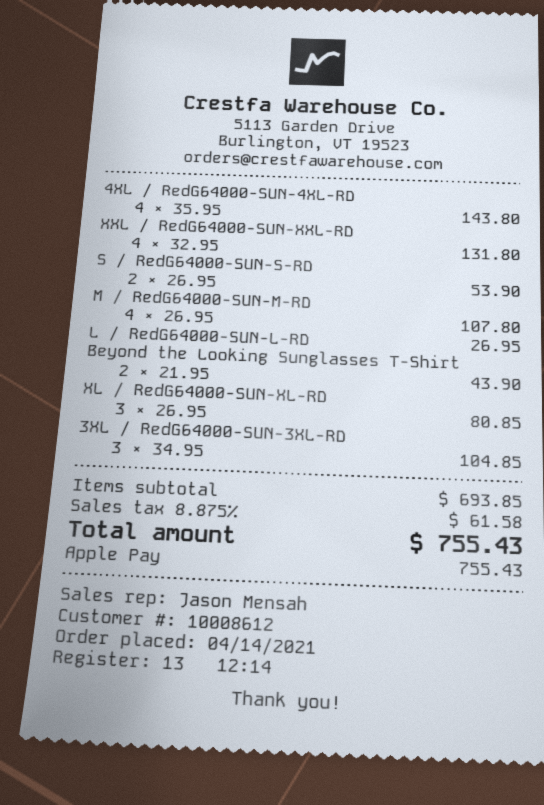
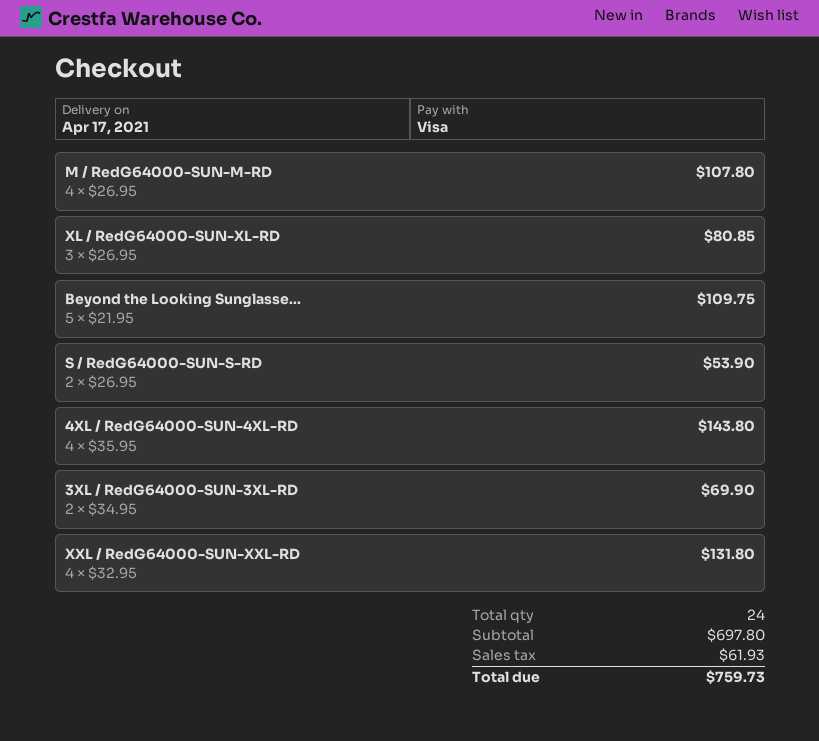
payment method: Apple Pay -> Visa
L / RedG64000-SUN-L-RD: 1 x 26.95 = 26.95 -> none
Beyond the Looking Sunglasses T-Shirt: 2 x 21.95 = 43.90 -> 5 x 21.95 = 109.75
3XL / RedG64000-SUN-3XL-RD: 3 x 34.95 = 104.85 -> 2 x 34.95 = 69.90
subtotal: 693.85 -> 697.80
tax: 61.58 -> 61.93
total: 755.43 -> 759.73

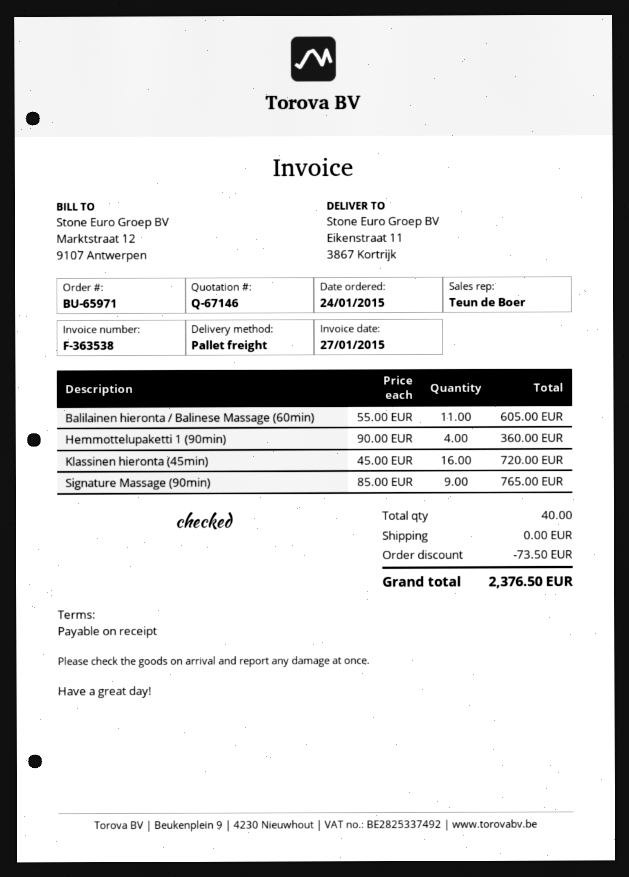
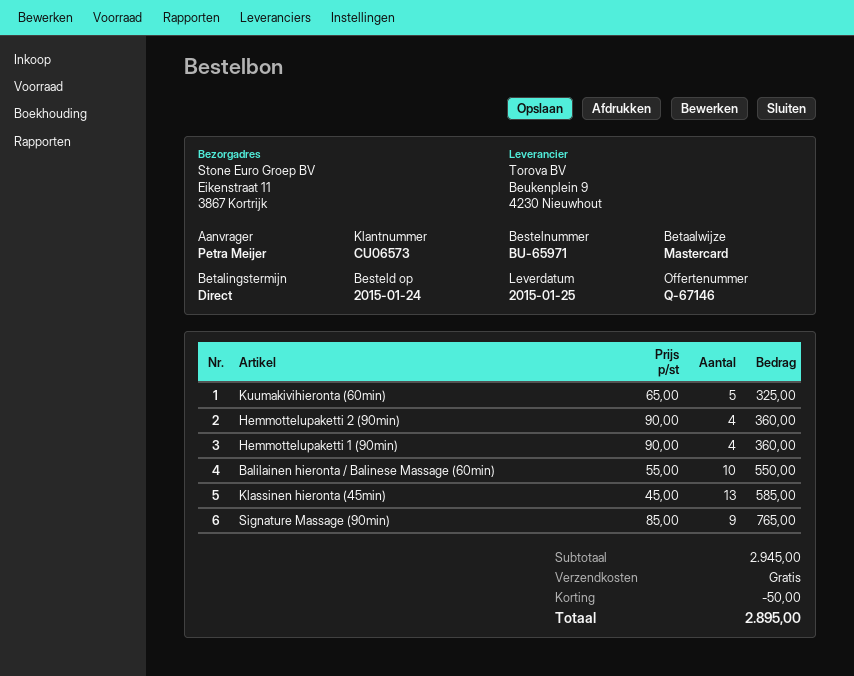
Balilainen hieronta / Balinese Massage (60min): 11 x 55.00 = 605.00 -> 10 x 55.00 = 550.00
Klassinen hieronta (45min): 16 x 45.00 = 720.00 -> 13 x 45.00 = 585.00
Kuumakivihieronta (60min): none -> 5 x 65.00 = 325.00
Hemmottelupaketti 2 (90min): none -> 4 x 90.00 = 360.00
discount: 73.50 -> 50.00
total: 2376.50 -> 2895.00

§ What is required
Based on the entries above, please count how many lines contain the string "none", and reply with the figure only.

§ Written solution
3